Retype word for word the stretch of entries below from the line that has "padding: 0 4px" through the line that has "left: 160px ->", and omit the pictures.

*** Opening of DATA FOR PROCESSING ***

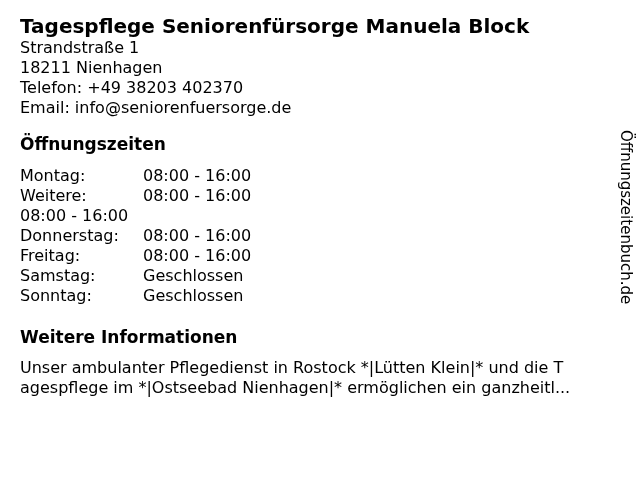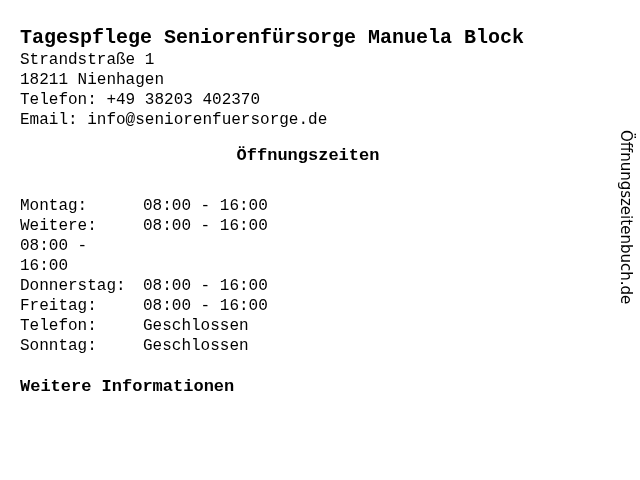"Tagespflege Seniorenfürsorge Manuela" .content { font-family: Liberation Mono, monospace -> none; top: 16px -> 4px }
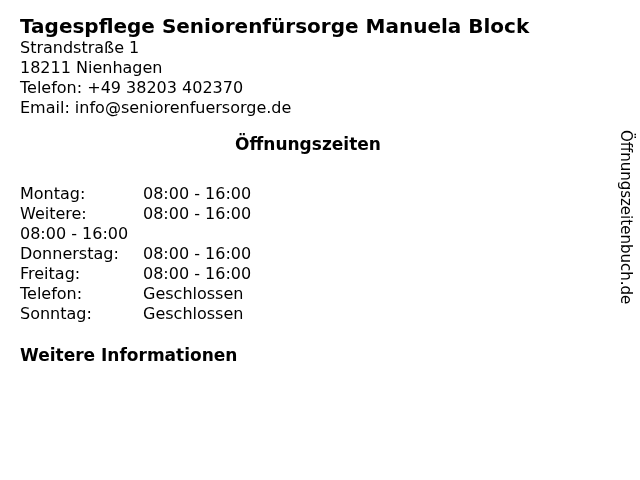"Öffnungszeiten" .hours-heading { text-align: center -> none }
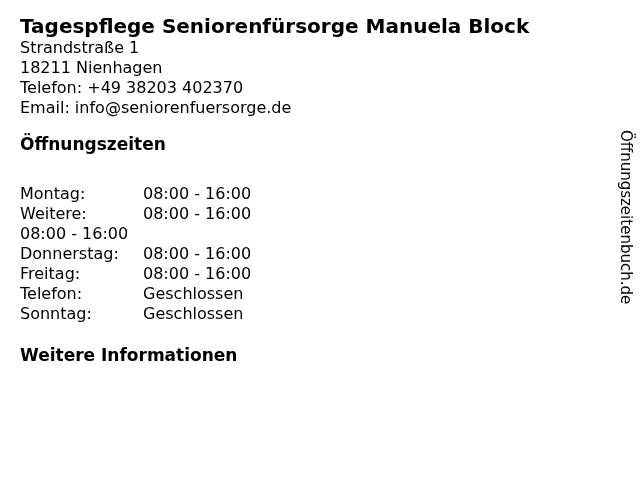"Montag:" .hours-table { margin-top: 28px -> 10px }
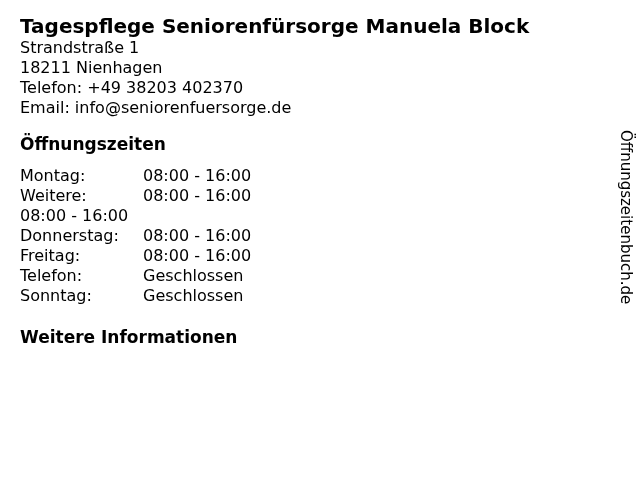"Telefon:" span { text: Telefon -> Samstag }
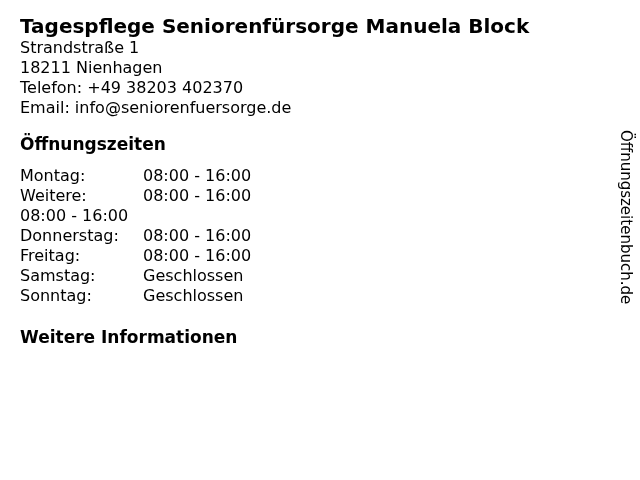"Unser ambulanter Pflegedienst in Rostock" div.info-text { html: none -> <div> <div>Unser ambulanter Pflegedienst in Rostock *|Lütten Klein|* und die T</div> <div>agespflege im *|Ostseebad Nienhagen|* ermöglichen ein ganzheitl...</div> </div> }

*** Close of DATA FOR PROCESSING ***
*** Opening of DATA FOR PROCESSING ***

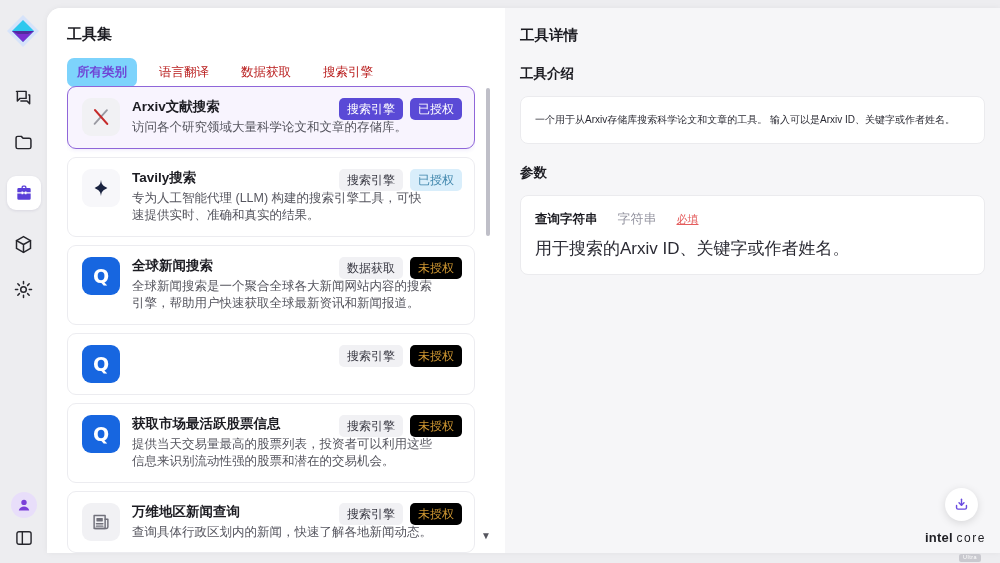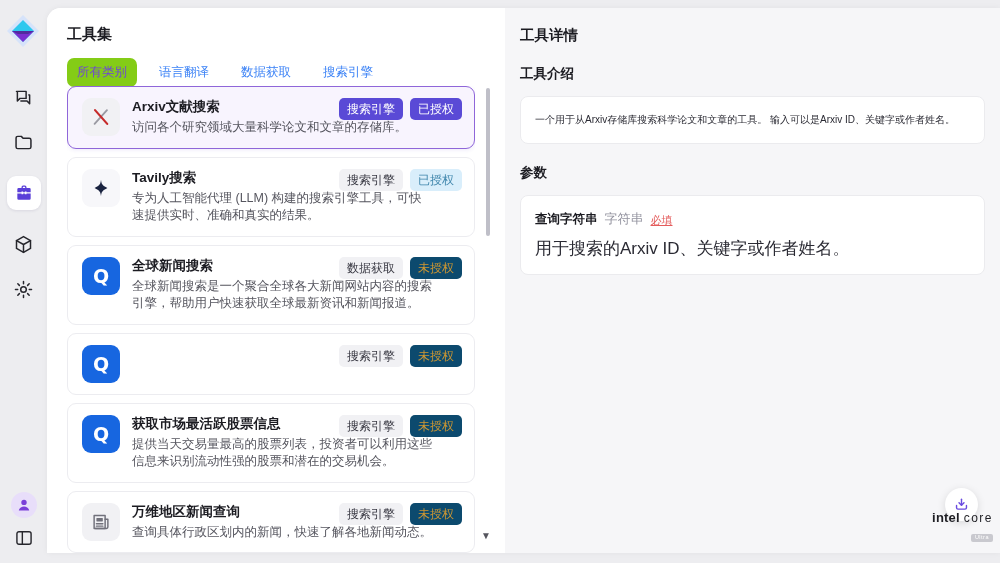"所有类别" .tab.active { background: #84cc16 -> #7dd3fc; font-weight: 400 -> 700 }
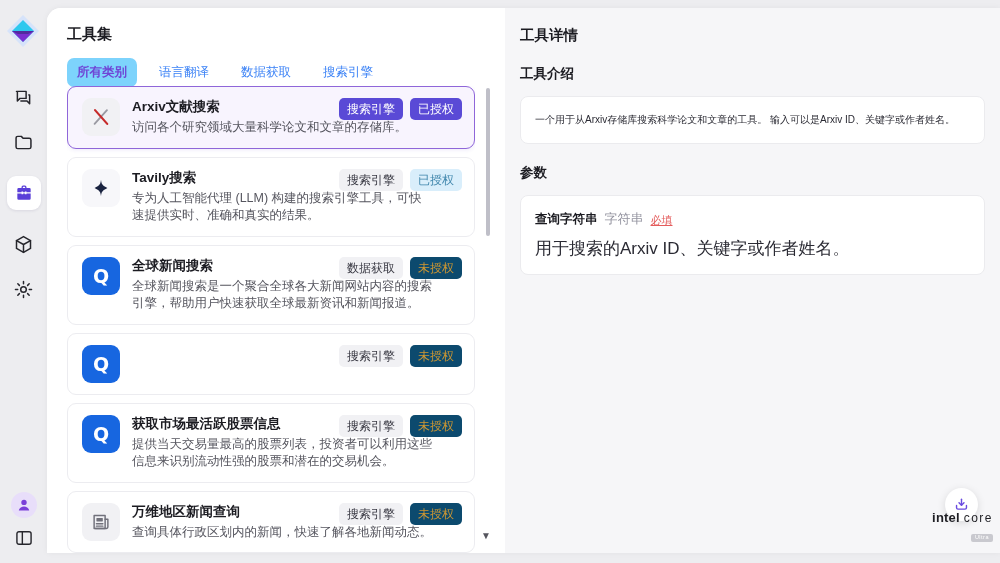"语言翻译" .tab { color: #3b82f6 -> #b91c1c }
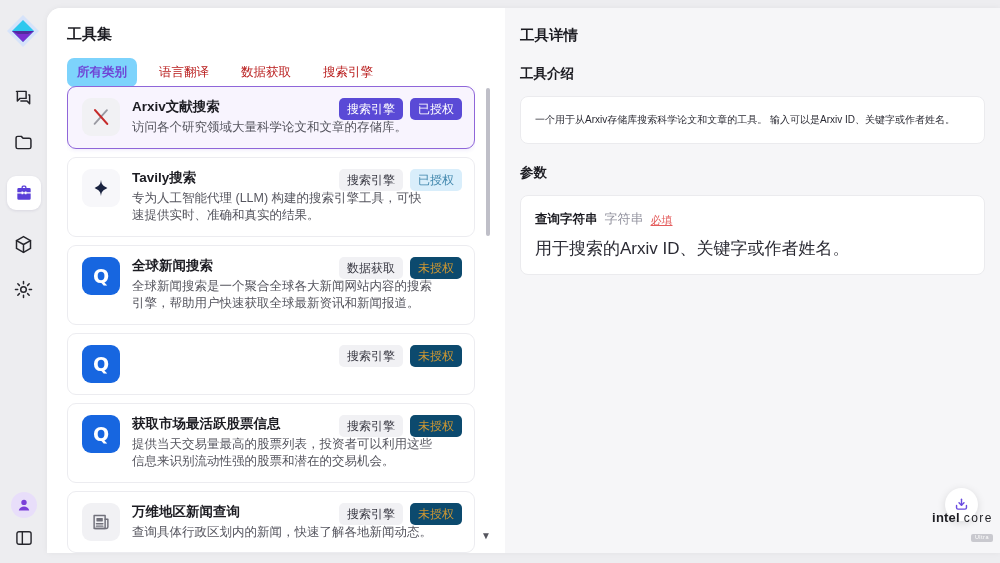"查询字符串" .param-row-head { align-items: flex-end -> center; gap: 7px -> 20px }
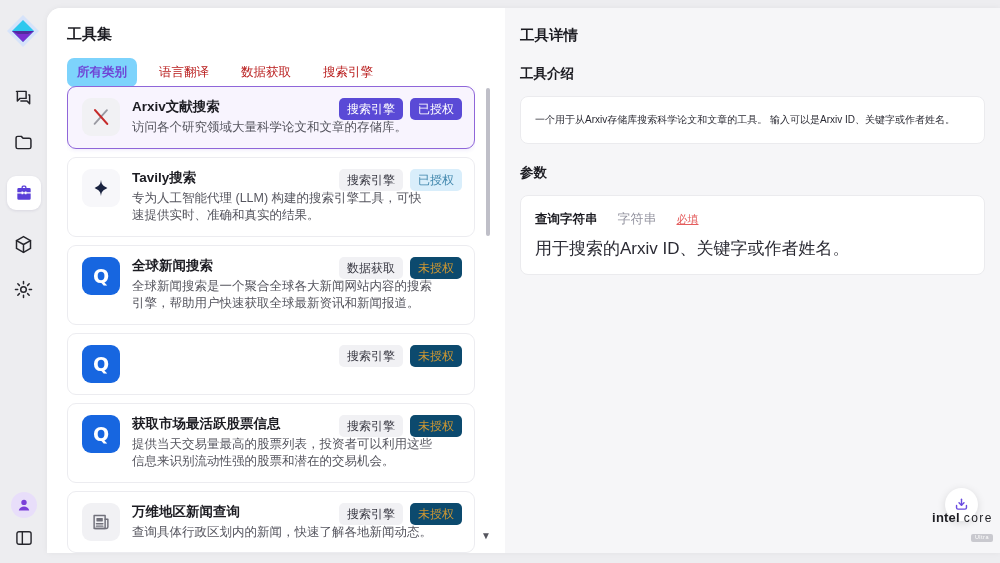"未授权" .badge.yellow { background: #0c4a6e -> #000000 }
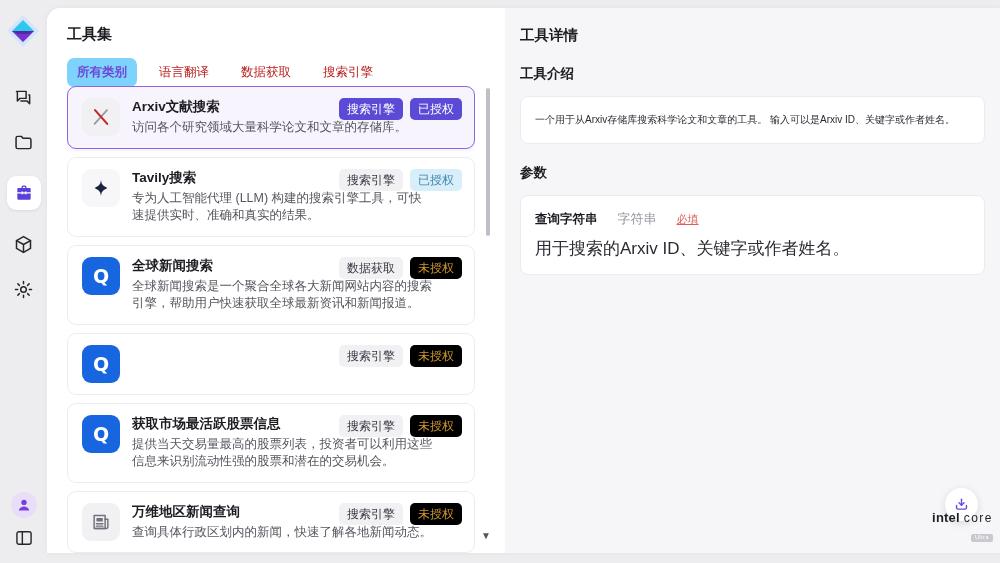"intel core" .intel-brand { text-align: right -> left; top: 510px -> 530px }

*** Close of DATA FOR PROCESSING ***
*** Opening of DATA FOR PROCESSING ***

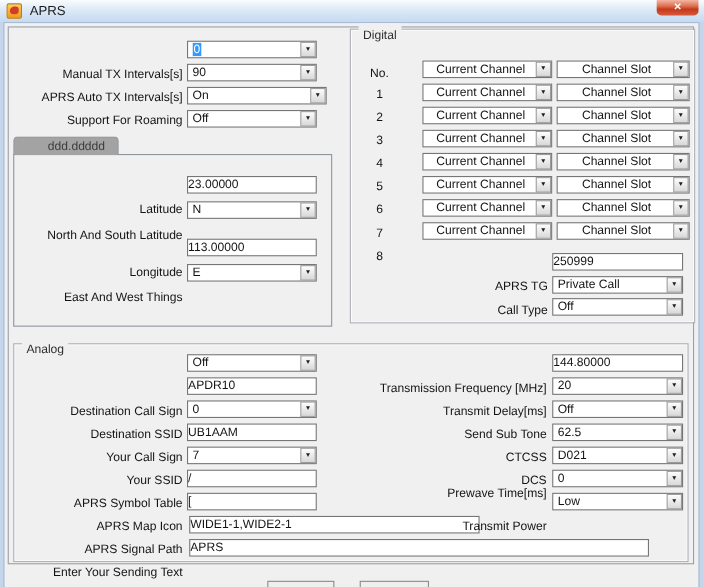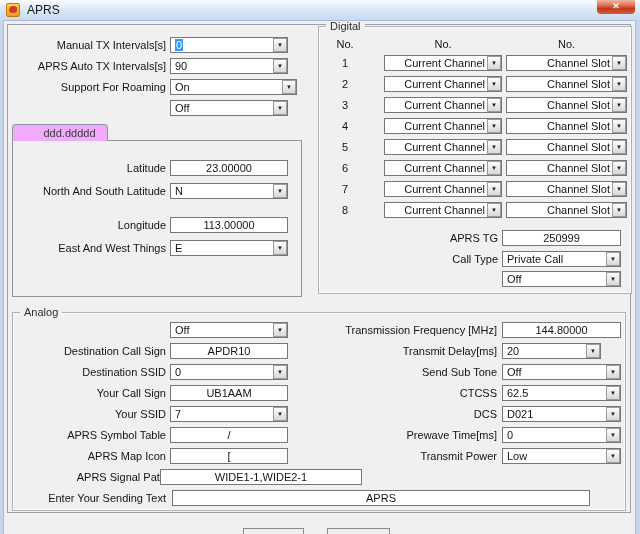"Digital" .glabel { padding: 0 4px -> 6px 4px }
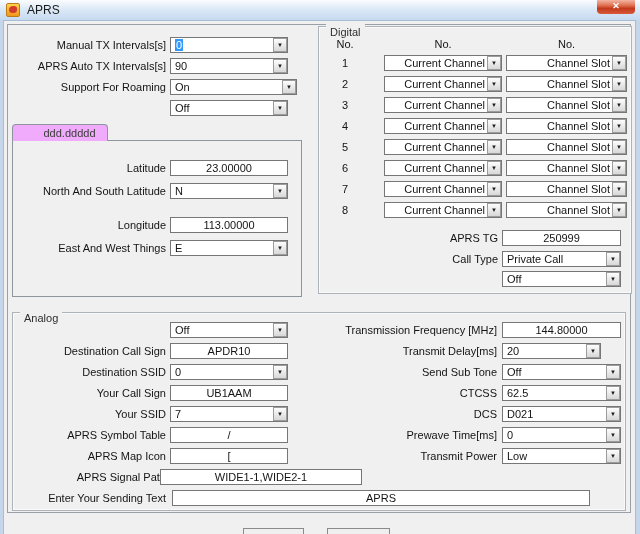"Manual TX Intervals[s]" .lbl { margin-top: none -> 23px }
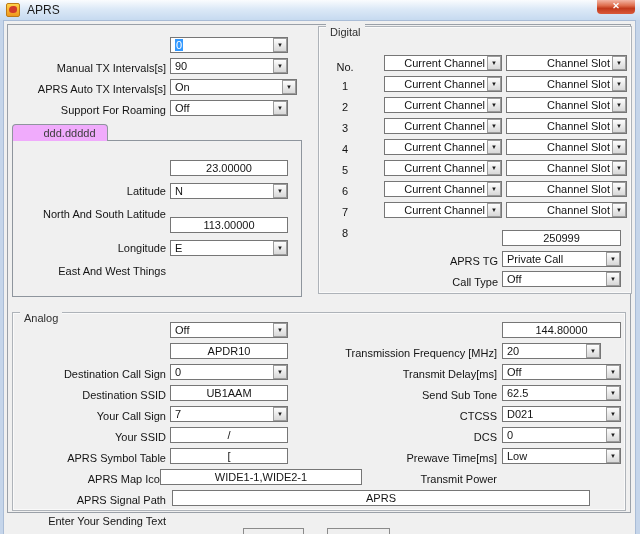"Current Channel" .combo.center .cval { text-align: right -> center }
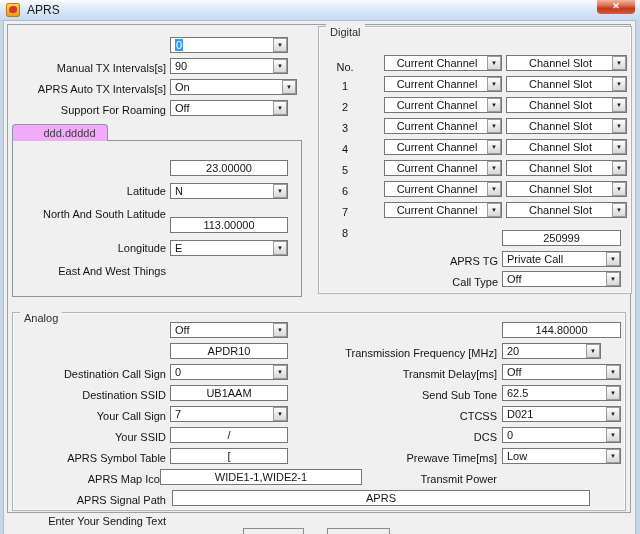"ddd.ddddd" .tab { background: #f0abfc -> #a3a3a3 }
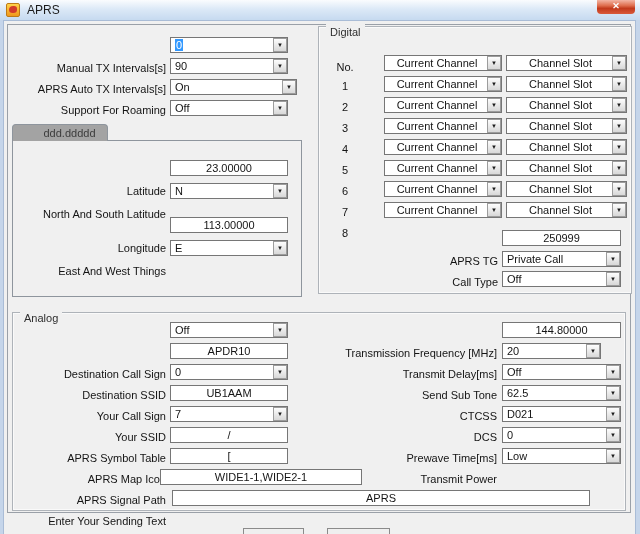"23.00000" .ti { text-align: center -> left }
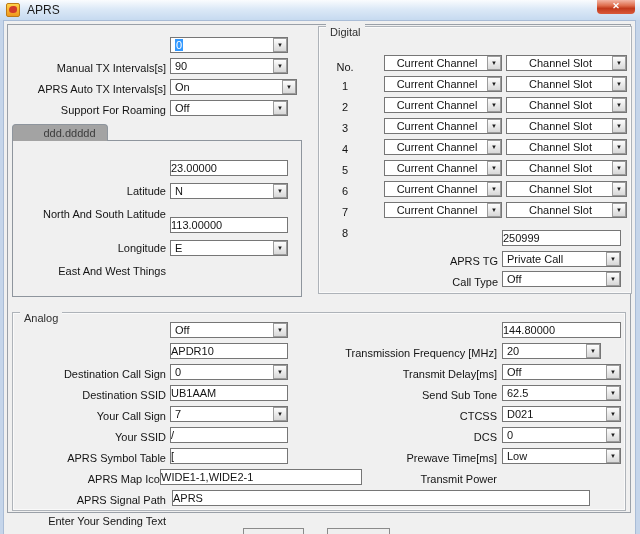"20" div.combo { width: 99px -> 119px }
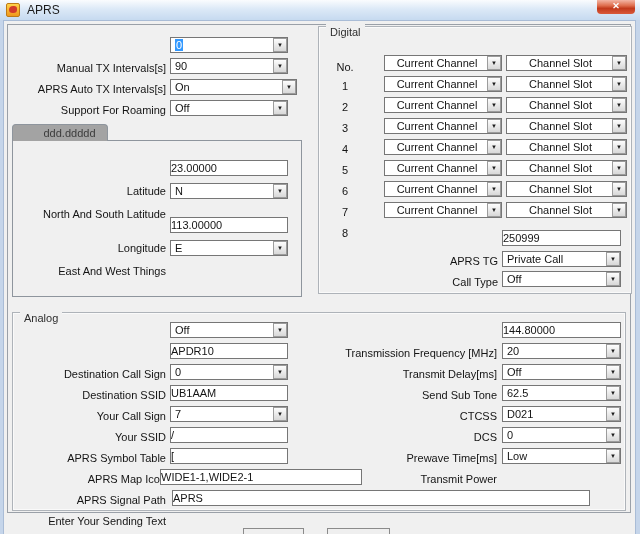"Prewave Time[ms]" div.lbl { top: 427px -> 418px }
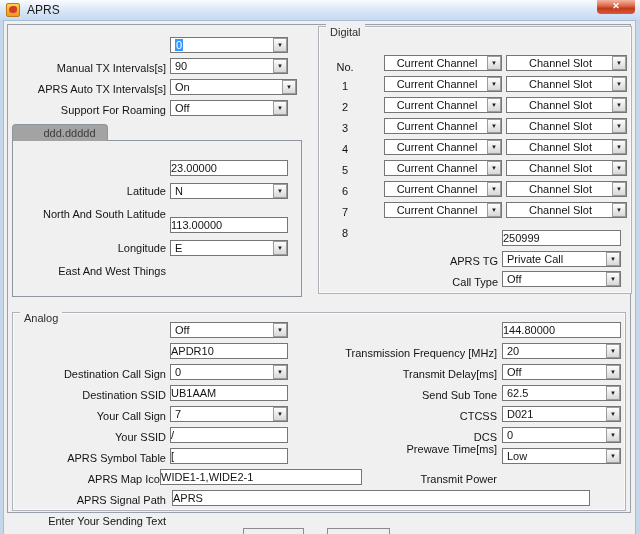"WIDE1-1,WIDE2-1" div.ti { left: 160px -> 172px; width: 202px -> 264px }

*** Close of DATA FOR PROCESSING ***

- [EXERCISE OUTPUT]:
"Digital" .glabel { padding: 0 4px -> 6px 4px }
"Manual TX Intervals[s]" .lbl { margin-top: none -> 23px }
"Current Channel" .combo.center .cval { text-align: right -> center }
"ddd.ddddd" .tab { background: #f0abfc -> #a3a3a3 }
"23.00000" .ti { text-align: center -> left }
"20" div.combo { width: 99px -> 119px }
"Prewave Time[ms]" div.lbl { top: 427px -> 418px }
"WIDE1-1,WIDE2-1" div.ti { left: 160px -> 172px; width: 202px -> 264px }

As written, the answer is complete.